DIRECTIONS: A faithful copy of all the data is required; pictures should not be included.

Web page edit records:
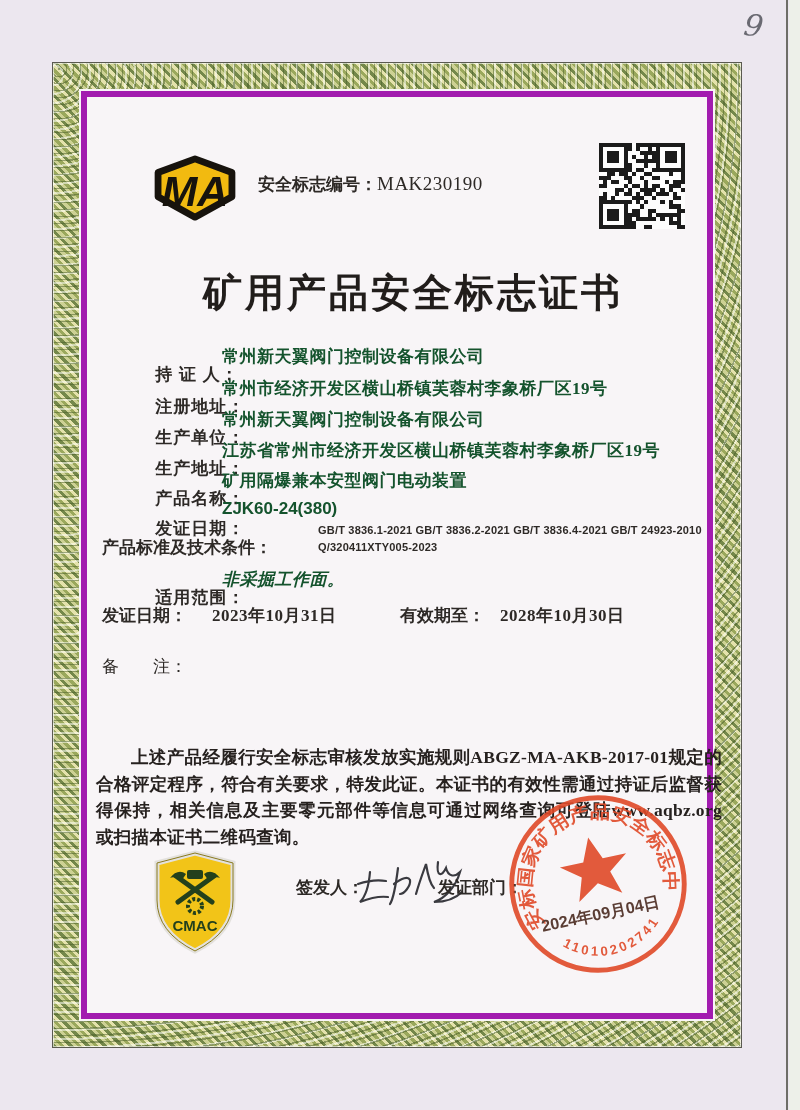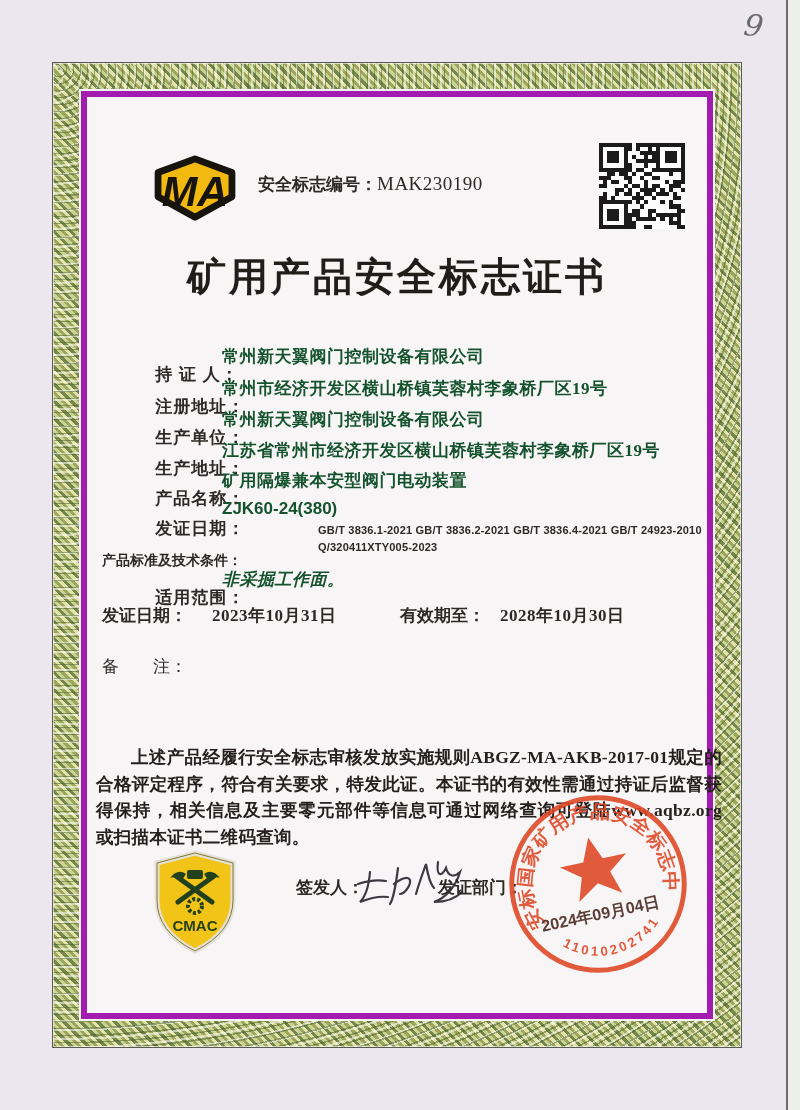--- a/index.html
+++ b/index.html
@@ -35,29 +35,29 @@
   .abs{position:absolute;}
 
   
   .ma-logo{left:64px;top:55px;width:86px;height:70px;}
   .certno{left:170px;top:75px;width:300px;font-size:17px;font-weight:700;white-space:pre;}
   .certno .num{font-family:"Liberation Serif",serif;font-weight:400;font-size:19px;letter-spacing:.5px;margin-top:32px;}
   .qr{left:511px;top:45px;width:86px;height:86px;}
 
   .title{left:0;top:152px;width:100%;text-align:center;
     font-family:"Liberation Serif",serif;font-weight:700;
-    font-size:39px;letter-spacing:3px;color:#211d1b;margin:0;}
+    font-size:39px;letter-spacing:3px;color:#211d1b;margin:16px;}
 
   
   .row{left:14px;height:24px;white-space:pre;}
   .row .lab{display:inline-block;font-size:17px;font-weight:700;letter-spacing:1px;vertical-align:top;}
   .row .val{display:inline-block;font-family:"Liberation Serif",serif;font-weight:700;
     font-size:17px;letter-spacing:.5px;vertical-align:top;color:#14532d;}
   .val-pos{position:absolute;left:120px;top:0;}
-  .std-label{left:14px;top:454px;font-size:14px;font-weight:700;}
+  .std-label{left:14px;top:438px;font-size:17px;font-weight:700;}
   .std-value{left:230px;top:424px;width:412px;font-family:"Liberation Sans",sans-serif;
     font-weight:700;font-size:11px;line-height:1.55;letter-spacing:.2px;}
   .remark{left:14px;top:557px;font-size:17px;font-weight:400;white-space:pre;text-align:center;}
 
   .dates{left:14px;top:506px;width:620px;font-size:17px;font-weight:700;white-space:pre;}
   .dates .dval{font-family:"Liberation Serif",serif;letter-spacing:.5px;}
 
   
   .statement{left:8px;top:646px;width:626px;margin:0;
     font-family:"Liberation Serif",serif;font-weight:700;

RESPONSE BELOW:
--- a/index.html
+++ b/index.html
@@ -35,29 +35,29 @@
   .abs{position:absolute;}
 
   
   .ma-logo{left:64px;top:55px;width:86px;height:70px;}
   .certno{left:170px;top:75px;width:300px;font-size:17px;font-weight:700;white-space:pre;}
   .certno .num{font-family:"Liberation Serif",serif;font-weight:400;font-size:19px;letter-spacing:.5px;margin-top:32px;}
   .qr{left:511px;top:45px;width:86px;height:86px;}
 
   .title{left:0;top:152px;width:100%;text-align:center;
     font-family:"Liberation Serif",serif;font-weight:700;
-    font-size:39px;letter-spacing:3px;color:#211d1b;margin:0;}
+    font-size:39px;letter-spacing:3px;color:#211d1b;margin:16px;}
 
   
   .row{left:14px;height:24px;white-space:pre;}
   .row .lab{display:inline-block;font-size:17px;font-weight:700;letter-spacing:1px;vertical-align:top;}
   .row .val{display:inline-block;font-family:"Liberation Serif",serif;font-weight:700;
     font-size:17px;letter-spacing:.5px;vertical-align:top;color:#14532d;}
   .val-pos{position:absolute;left:120px;top:0;}
-  .std-label{left:14px;top:454px;font-size:14px;font-weight:700;}
+  .std-label{left:14px;top:438px;font-size:17px;font-weight:700;}
   .std-value{left:230px;top:424px;width:412px;font-family:"Liberation Sans",sans-serif;
     font-weight:700;font-size:11px;line-height:1.55;letter-spacing:.2px;}
   .remark{left:14px;top:557px;font-size:17px;font-weight:400;white-space:pre;text-align:center;}
 
   .dates{left:14px;top:506px;width:620px;font-size:17px;font-weight:700;white-space:pre;}
   .dates .dval{font-family:"Liberation Serif",serif;letter-spacing:.5px;}
 
   
   .statement{left:8px;top:646px;width:626px;margin:0;
     font-family:"Liberation Serif",serif;font-weight:700;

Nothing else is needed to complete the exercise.